CFPB Punishes Mortgage Company for Steering Customers to More Pricey Loans

The Consumer Financial Protection Bureau (CFPB) recently filed a complaint in federal district court against a Utah-based mortgage company, Castle & Cooke Mortgage LLC, and two of its officers for illegally giving bonuses to loan officers who steered consumers into mortgages with higher interest rates.

Castle & Cooke is a mortgage company that originated approximately $1.3 billion in loans in 2012. The company does business in approximately 22 states and maintains approximately 45 branches across the country.

The CFPB alleges that Castle & Cooke, through the actions taken by its president, Matthew A. Pineda, and senior vice-president of capital markets, Buck L. Hawkins, violated the Federal Reserve Board’s Loan Originator Compensation Rule that had a mandatory compliance date of April 6, 2011. That rule banned compensation based on loan terms such as the interest rates.

The CFPB alleges that the company violated the rule with its quarterly bonus program, which paid more than 150 Castle & Cooke loan officers greater bonus compensation when they persuaded consumers to take on more expensive loans. The average quarterly bonus ranged from $6,100 to $8,700. By contrast, those loan officers who did not charge consumers higher interest rates did not receive quarterly bonuses. The CFPB estimates that more than 1,100 illegal quarterly bonuses were paid and that tens of thousands of customers may have been up-sold since April, 2011. By tying bonuses to the interest rate of the loans in this manner, the CFPB alleges that Castle & Cooke was in direct violation of the law.

The CFPB also believes Castle & Cooke violated laws that require companies to retain their compliance records for a certain period of time. Creditors are required to retain evidence of compliance with the rule. The complaint alleges that Castle & Cooke did not record what portion of each loan officer’s quarterly bonus was attributable to a particular loan and did not reference its quarterly bonus program in each loan originator’s compensation agreement, in violation of federal consumer financial law.

The CFPB’s complaint seeks to:

  • End unlawful compensation practices: The complaint seeks to prohibit Castle & Cooke from continuing its practice of incentivizing loan officers to up-charge consumers by distributing quarterly bonuses based on the interest rates of loans sold.
  • Ensure that Castle & Cooke retain records of compensation: The complaint seeks to ensure that Castle & Cooke complies with federal law requiring creditors to retain evidence of compliance.
  • Secure restitution for consumers: The CFPB is looking to secure restitution for consumers of Castle & Cooke who may have been up-sold.
  • Obtain civil money penalties: The CFPB is looking to obtain civil money penalties for each bonus paid out.
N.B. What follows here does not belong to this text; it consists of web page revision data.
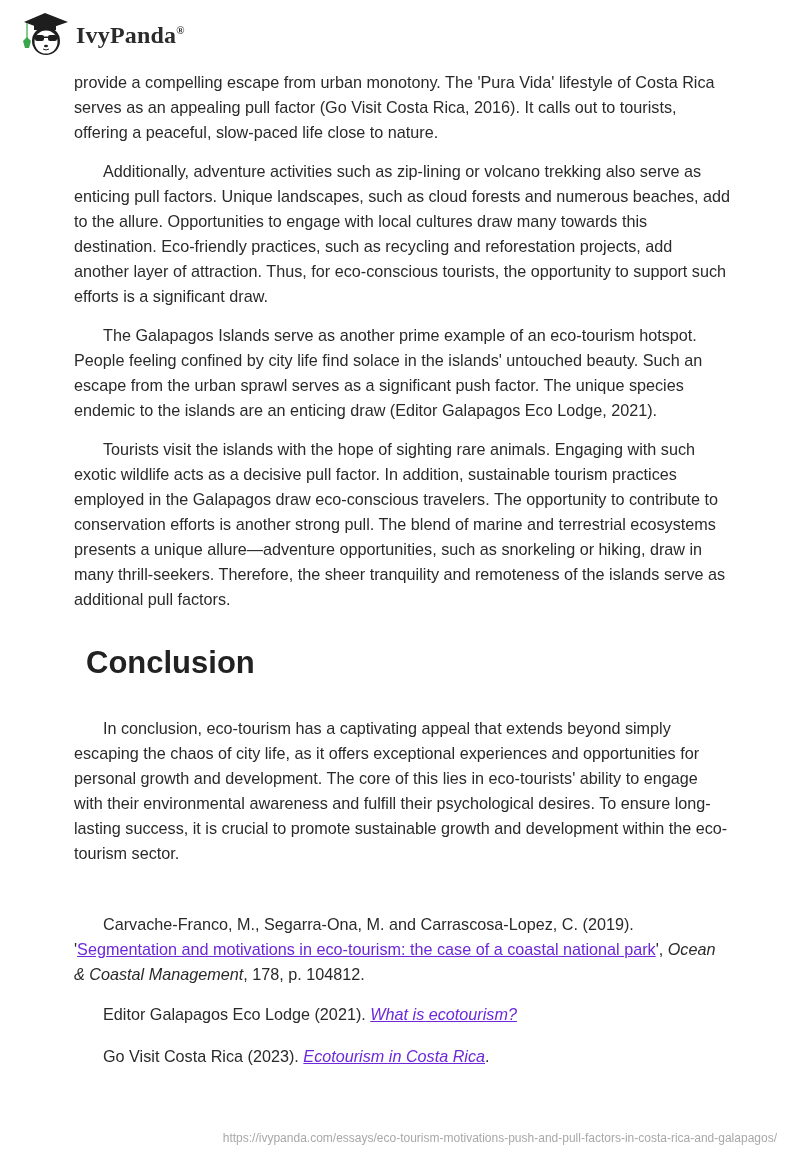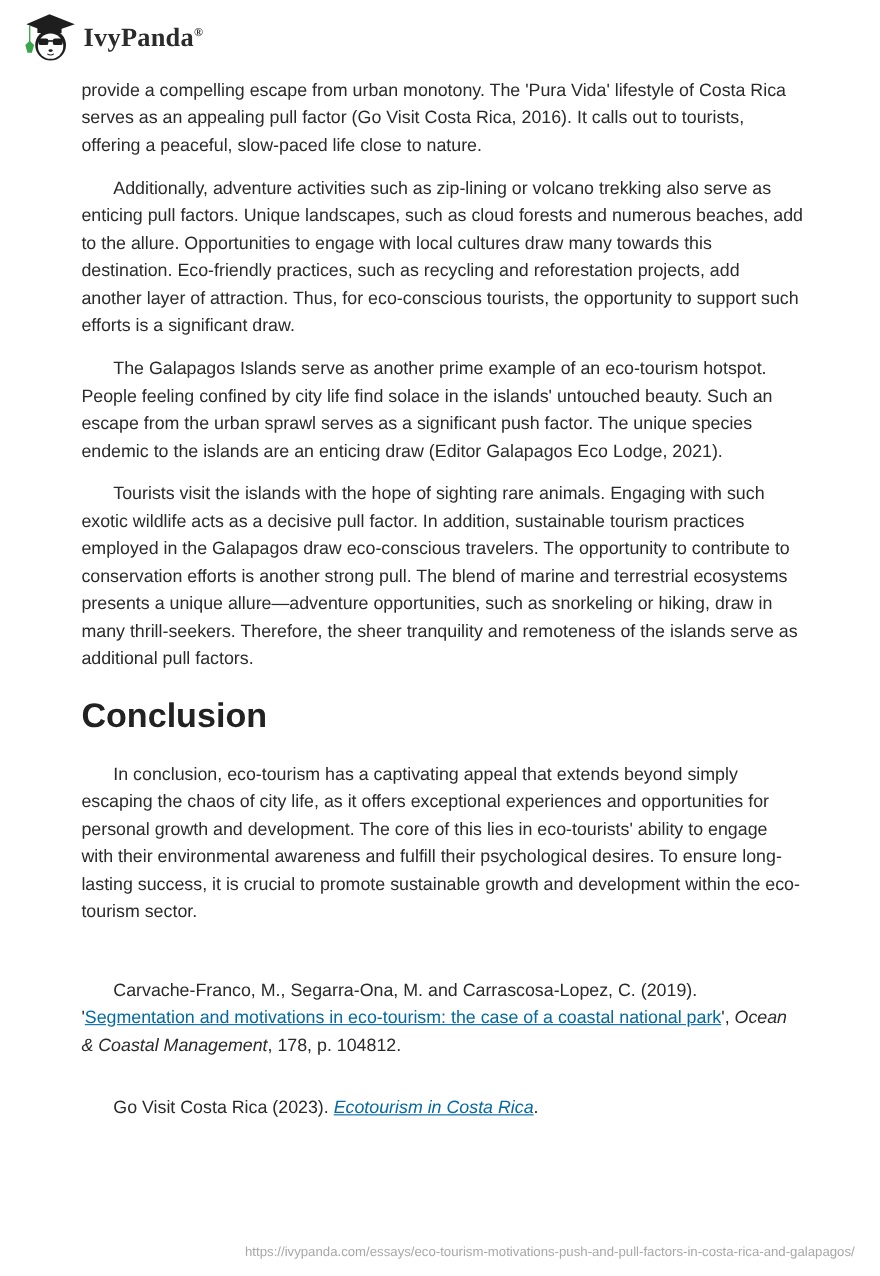"Conclusion" h2 { margin: 0 -> 12px }
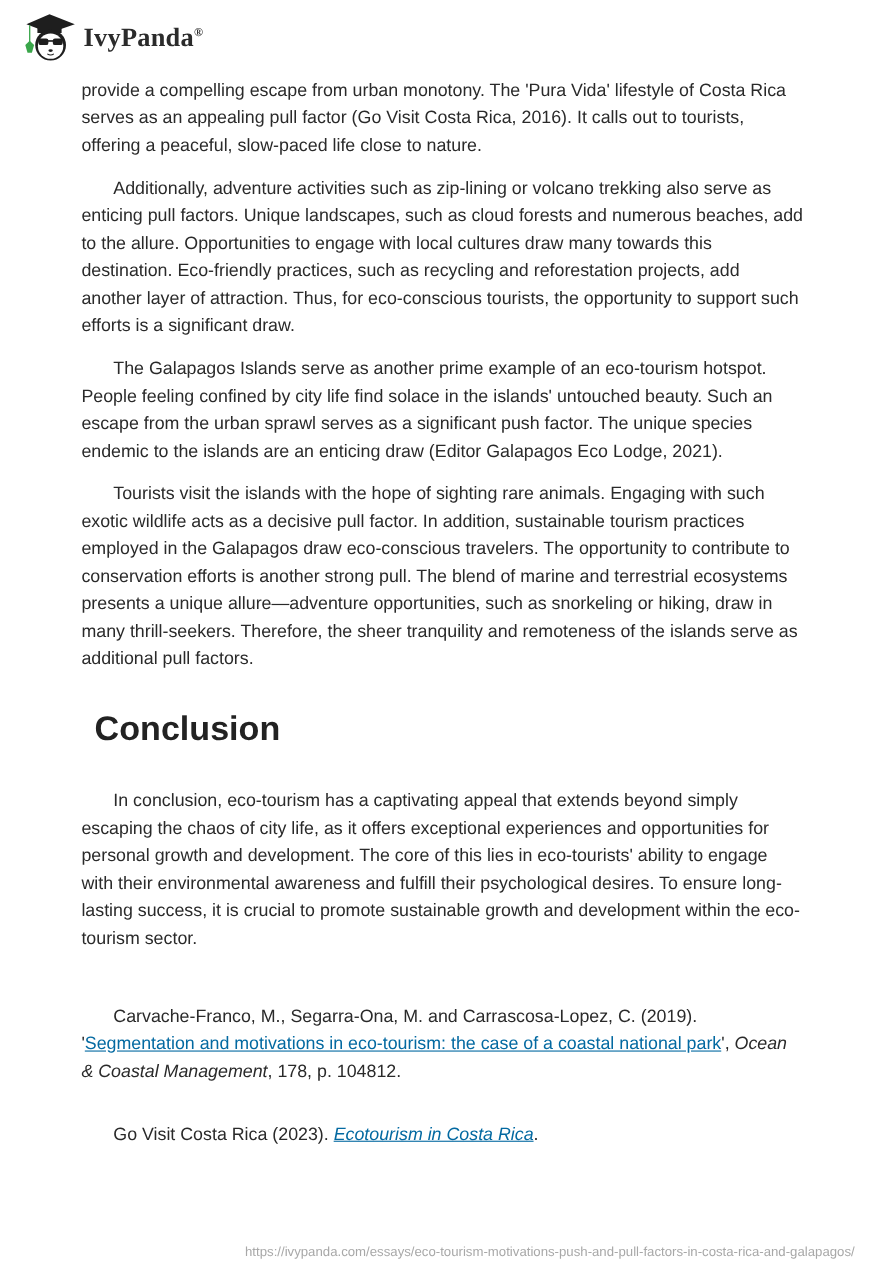"Segmentation and motivations in" a.ref-link { color: #0369a1 -> #6d28d9 }
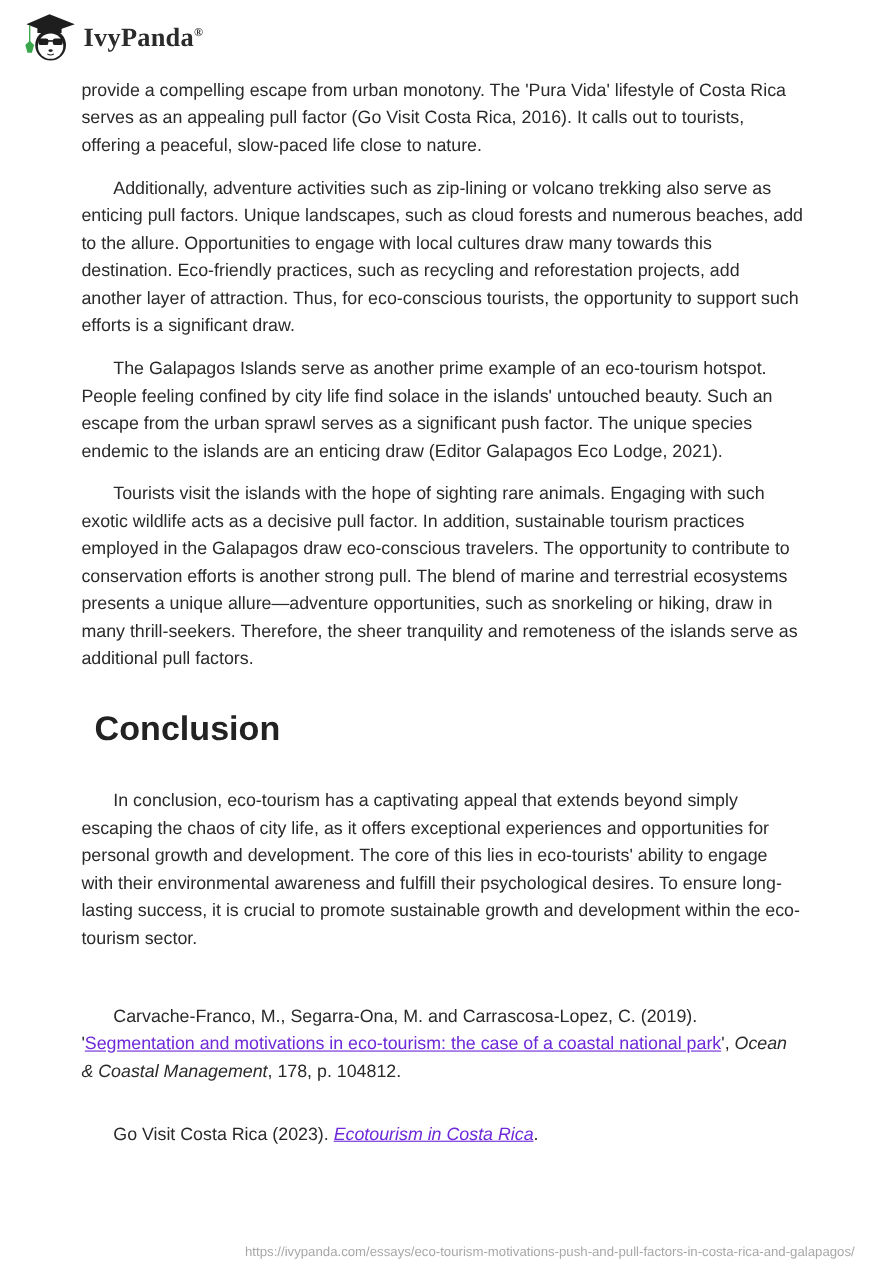"Editor Galapagos Eco Lodge (2021)." p.indent { html: none -> <p><span>Editor Galapagos Eco Lodge (2021). </span><em><a>What is ecotourism?</a></em><span></span></p> }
The Dodd-Frank Wall Street Reform and Consumer Protection Act allows civil penalty amounts to be determined under a three-tiered framework: up to $5,000 for any violation; up to $25,000 for reckless violations; and up to $1,000,000 for knowing violations.

This case was referred to the CFPB by investigators with the Utah Department of Commerce, Division of Real Estate. The complaint was filed in the United States District Court for the District of Utah, where the company is located and where the individual defendants reside.

This case highlights the importance of complying with Federal Consumer Protection regulations for credit unions. Credit unions should ensure they are in compliance with the new requirements for the Loan Originator Compensation Rule prior to the January 10, 2014 effective date.

 

Questions? Contact the Compliance Hotline: 1.800.546.4465, compliance@nwcua.org.

Posted in Compliance.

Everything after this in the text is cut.